- Irrthum! Irrthum! rief der Genannte.
- Noch der von meinem Freunde Varinas empfohlene Guaviare.
- Die reine Ketzerei! polterte der Zweite hervor.
- Und ich ziehe daraus den Schluß, fuhr Herr Miguel fort, daß der Name Orinoco dem Oberlaufe des Stromes vorbehalten bleiben muß, dessen Quellen an dem Bergstock der Parima hervorbrechen. Er verläuft vollständig durch das Gebiet unsrer Republik und benetzt keine andre. Der Guaviare und der Atabapo werden sich wohl oder übel mit der Rolle von Nebenflüssen des Hauptstromes begnügen müssen, eine Rolle, die in der Geographie doch recht annehmbar erscheint.
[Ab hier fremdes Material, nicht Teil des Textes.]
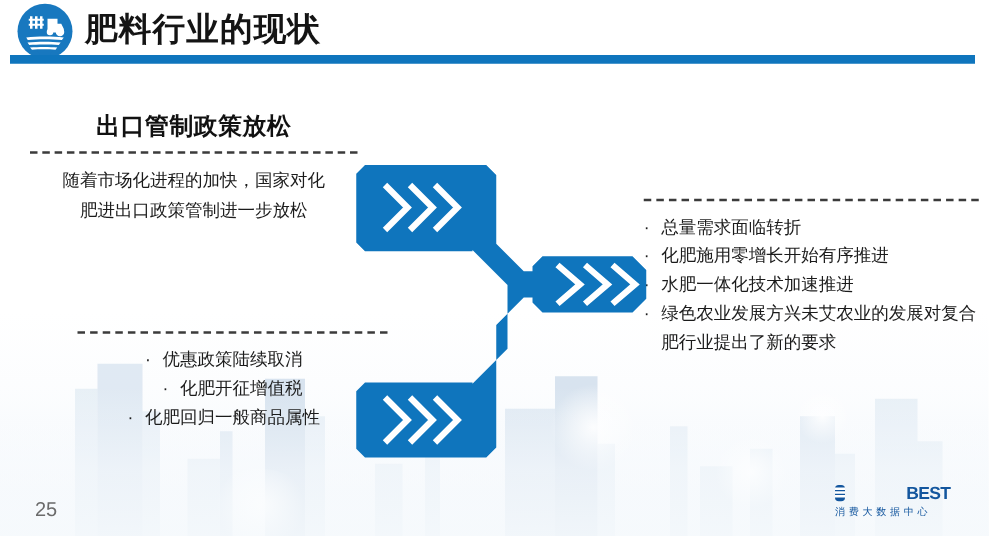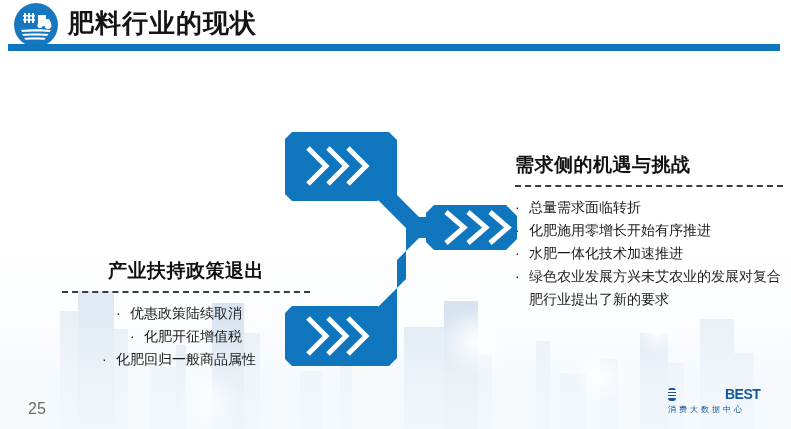"出口管制政策放松" div.blk { html: none -> <div> <h3>出口管制政策放松</h3> <div></div> <div>随着市场化进程的加快，国家对化</div> <div>肥进出口政策管制进一步放松</div> </div> }
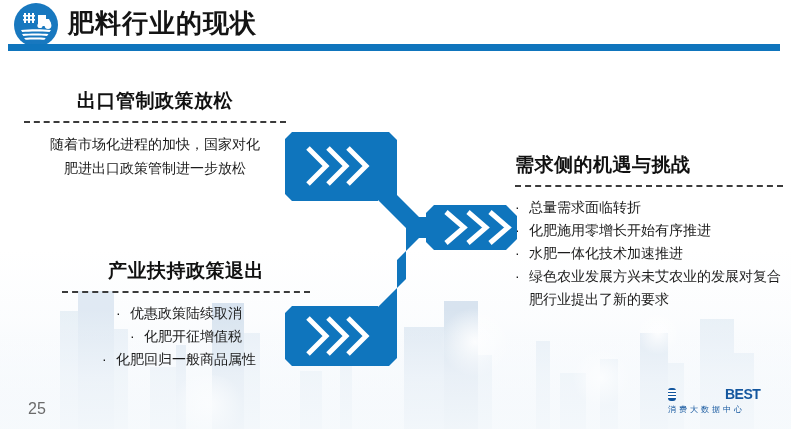"需求侧的机遇与挑战" h3 { html: <h3>需求侧的机遇与挑战</h3> -> none }
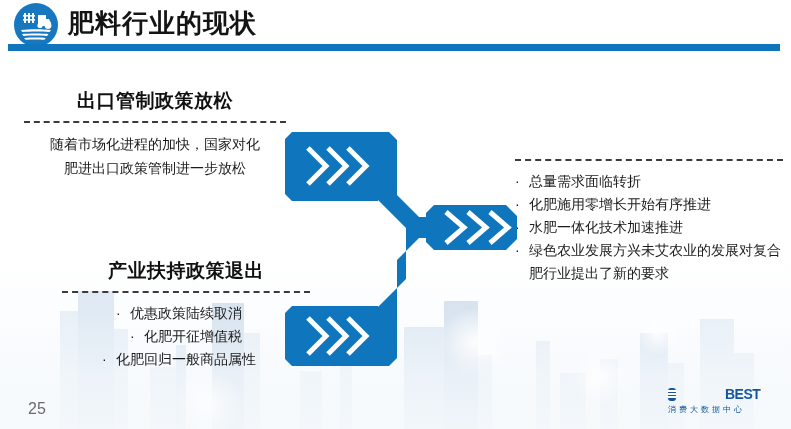"产业扶持政策退出" h3 { html: <h3>产业扶持政策退出</h3> -> none }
- Die ich aber nicht annehme! rief Herr Felipe.
- Und die ich rundweg ausschlage!« secundierte ihm Herr Varinas.
Das Ergebniß der Vermittlung des Herrn Miguel in dieser hydrographischen Frage lief also darauf hinaus, daß jetzt drei, statt früher zwei Personen für den Guaviare, den Orinoco und den Atabapo eintraten. Der Streit dauerte noch eine volle Stunde an und würde vielleicht überhaupt niemals ein Ende gefunden haben, wenn nicht Felipe von der einen und Varinas von der andern Seite plötzlich gerufen hätten:
»Wohlan. so reisen wir zur Entscheidung selbst ab!.
- Abreisen? erwiderte Herr Miguel, der einen solchen Vorschlag kaum erwartet hätte.
- Ja ja! erklärte Herr Felipe. Brechen wir nach San-Fernando auf, und wenn ich Sie da nicht einwurfsfrei davon überzeuge, daß der Atabapo der Orinoco ist.
- Und ich, schnitt ihm Herr Varinas das Wort ab, Ihnen nicht haarklein beweise, daß der Guaviare den eigentlichen Orinoco darstellt.
- So wird es meine Aufgabe sein, schloß Herr Miguel, Sie zu der Anerkennung zu zwingen, daß nur der Orinoco in der That der Orinoco ist!«
Unter solchen Verhältnissen und in Folge des berichteten Wortgefechts beschlossen die drei Männer eine derartige Reise. Vielleicht wurde durch diese neue Expedition endlich der Lauf des venezuolanischen Stromes festgestellt, wenn das durch die letzten Forschungsreisen noch nicht endgiltig geschehen war.